Now on to some material from "The Human Magnet Syndrome " by Ross Rosenberg

"Because codependents are oriented in personal relationships toward the care of others and the emotional manipulator towards their own needs, they are considered opposite, compatible and dysfunctional relationship partners. Because the emotional manipulator and the codependent are compatible in a romantic relationship, they are likely to form an enduring or stable relationship (defined in the book as one that is able or likely to continue or last, firmly established, enduring or permanent). Stable, dysfunctional relationships are not desirable.
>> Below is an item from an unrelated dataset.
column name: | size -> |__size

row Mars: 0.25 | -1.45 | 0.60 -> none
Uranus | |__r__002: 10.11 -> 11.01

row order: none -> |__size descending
The codependent/emotional manipulator relationship is paradoxically considered a mutual and reciprocal relationship because both partners fulfill each other's emotional needs - the "caregiver" takes care of the "care-needer", while the "care-needer" is allowed to be narcissistically engrossed with his or her life. Because both are inherently emotionally and psychologically deficient, they share a distorted belief that the other will make them feel whole.
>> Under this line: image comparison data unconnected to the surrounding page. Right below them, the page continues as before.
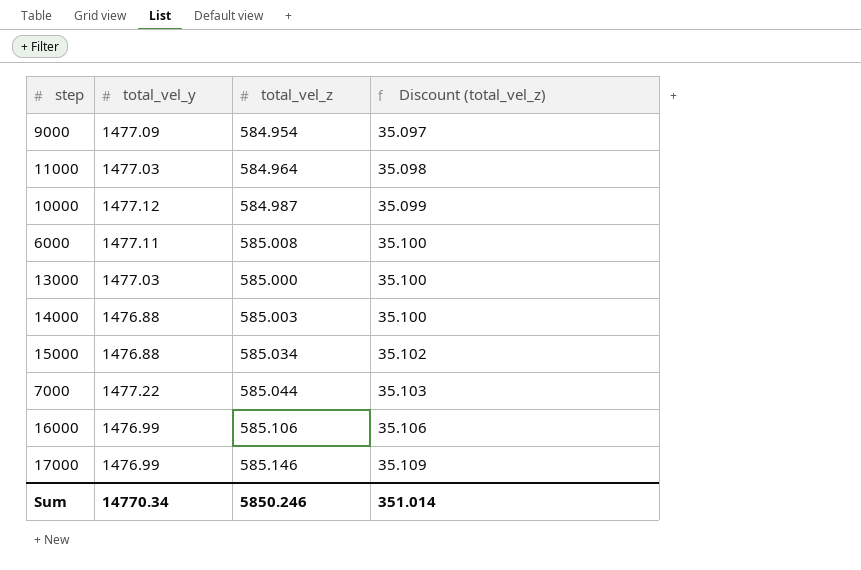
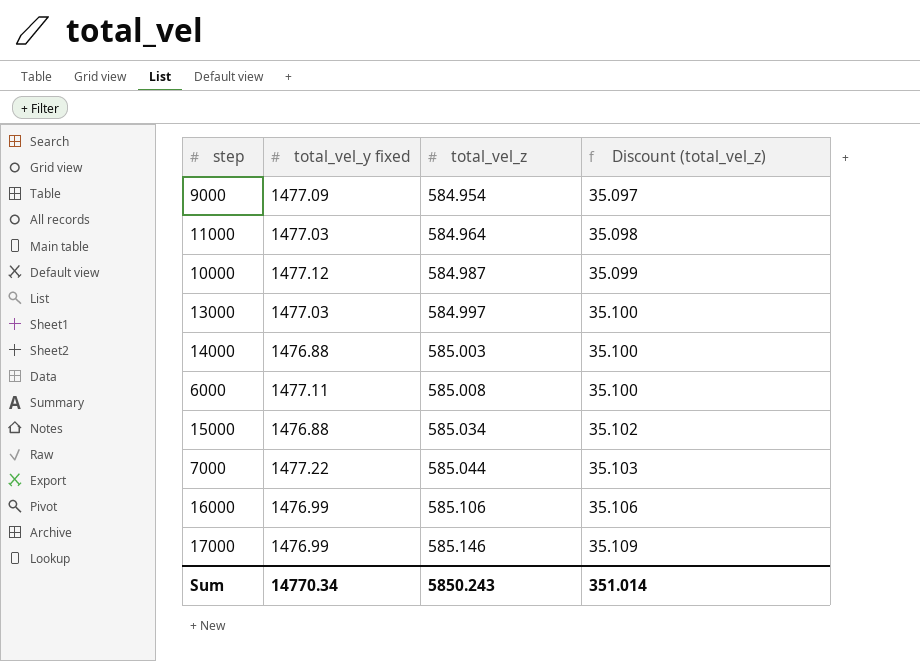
row order: Discount (total_vel_z) ascending -> total_vel_z ascending
column name: total_vel_y -> total_vel_y fixed
13000 | total_vel_z: 585.000 -> 584.997
Sum | total_vel_z: 5850.246 -> 5850.243

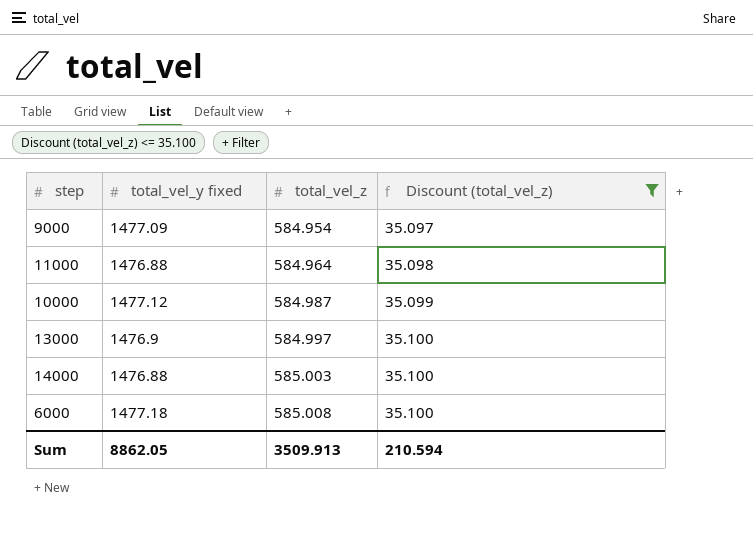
filter: none -> Discount (total_vel_z) <= 35.100
11000 | total_vel_y fixed: 1477.03 -> 1476.88
13000 | total_vel_y fixed: 1477.03 -> 1476.9
6000 | total_vel_y fixed: 1477.11 -> 1477.18
Sum | total_vel_y fixed: 14770.34 -> 8862.05
Sum | total_vel_z: 5850.243 -> 3509.913
Sum | Discount (total_vel_z): 351.014 -> 210.594

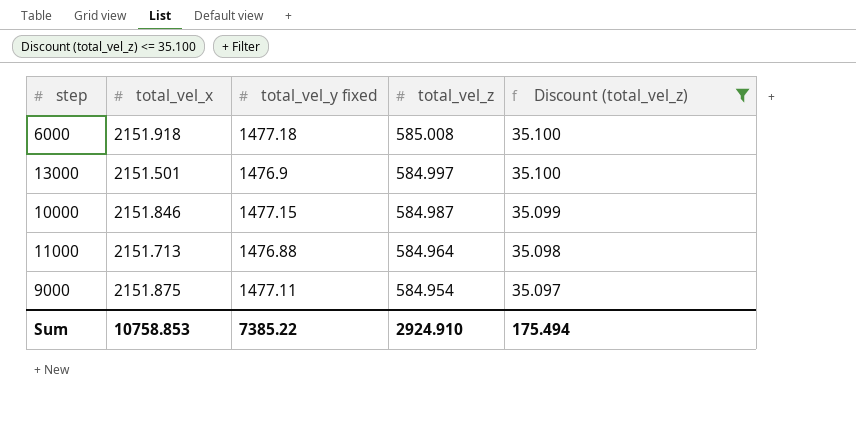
row order: total_vel_z ascending -> total_vel_z descending
column total_vel_x | position: none -> 2
row 14000: 1476.88 | 585.003 | 35.100 -> none
10000 | total_vel_y fixed: 1477.12 -> 1477.15
9000 | total_vel_y fixed: 1477.09 -> 1477.11
Sum | total_vel_y fixed: 8862.05 -> 7385.22
Sum | total_vel_z: 3509.913 -> 2924.910
Sum | Discount (total_vel_z): 210.594 -> 175.494

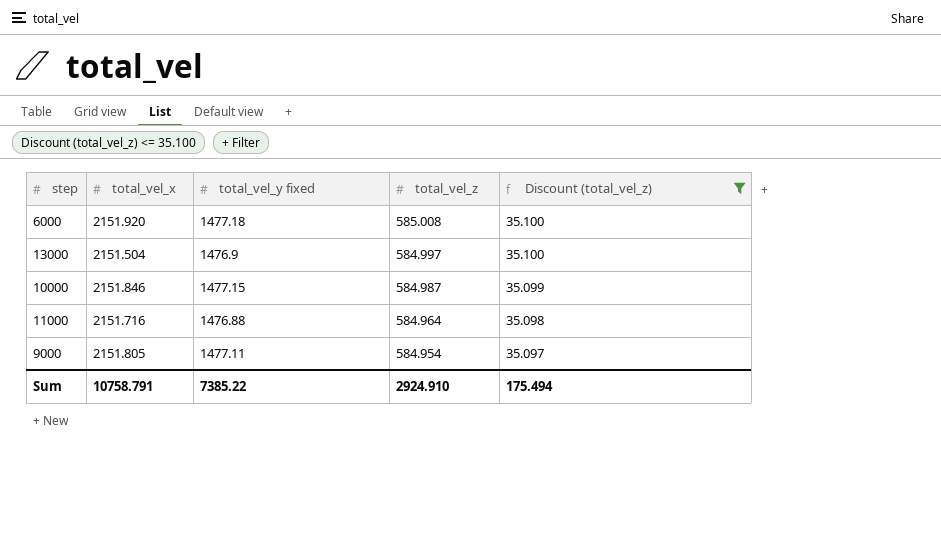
6000 | total_vel_x: 2151.918 -> 2151.920
13000 | total_vel_x: 2151.501 -> 2151.504
11000 | total_vel_x: 2151.713 -> 2151.716
9000 | total_vel_x: 2151.875 -> 2151.805
Sum | total_vel_x: 10758.853 -> 10758.791

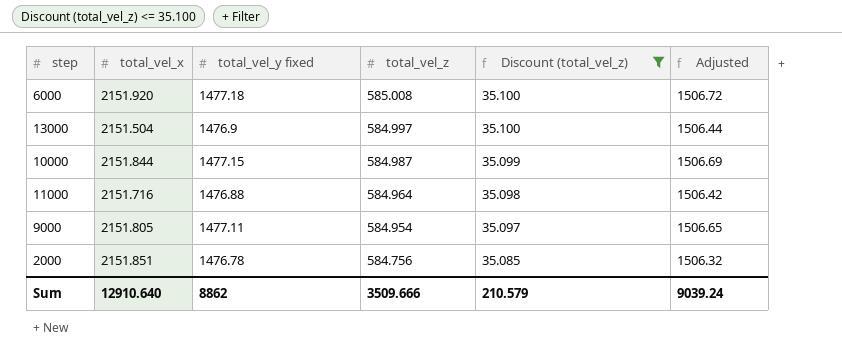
column Adjusted | formula: none -> [total_vel_y fixed] * 1.02
10000 | total_vel_x: 2151.846 -> 2151.844
row 2000: none -> 2151.851 | 1476.78 | 584.756 | 35.085 | 1506.32
Sum | total_vel_x: 10758.791 -> 12910.640
Sum | total_vel_y fixed: 7385.22 -> 8862
Sum | total_vel_z: 2924.910 -> 3509.666
Sum | Discount (total_vel_z): 175.494 -> 210.579

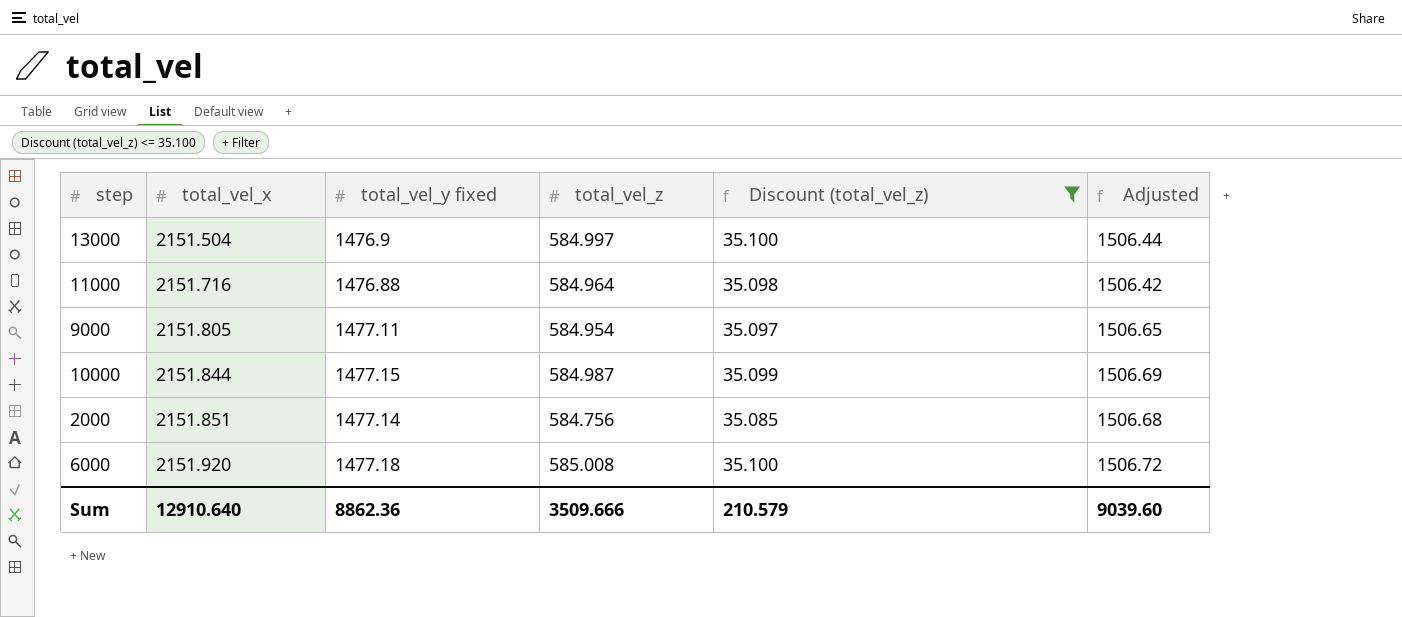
row order: total_vel_z descending -> total_vel_x ascending
2000 | total_vel_y fixed: 1476.78 -> 1477.14
2000 | Adjusted: 1506.32 -> 1506.68
Sum | total_vel_y fixed: 8862 -> 8862.36
Sum | Adjusted: 9039.24 -> 9039.60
Emotionally unhealthy or psychologically deficient individuals can never create an emotionally healthy or psychologically stable relationship.

The codependent-emotional manipulator relationship is naturally resistant to break-ups because neither appreciates or likes being alone. The state of being alone or not with their dysfunctional romantic partner often triggers inherent and deeply embedded feelings of inadequacy and shame. Being alone simply brings them closer to their lonely emotional core. Since being alone makes them feel lonely, and loneliness is a painful and unbearable emotion, the relationship remains intact despite shared unhappiness and negative consequences (which are mostly for the codependent).

It is their opposite personalities or self-orientations that bind the codependent and emotional manipulator together in an enduring dysfunctional relationship. Despite their history of unhappiness, resentment, conflict, and repeated break-ups, the two remain together. Consequences such as hurtful and protracted divorces, emotional harm to their children, spousal abuse, or restraining orders are often not enough to permanently separate these two. Paradoxically, their dysfunctional relationship provides them both with a distorted sense of security and safety. For the codependent and the emotional manipulator, pain and safety are often fused together".

[This message edited by onlytime at 8:44 AM, January 24th (Tuesday)]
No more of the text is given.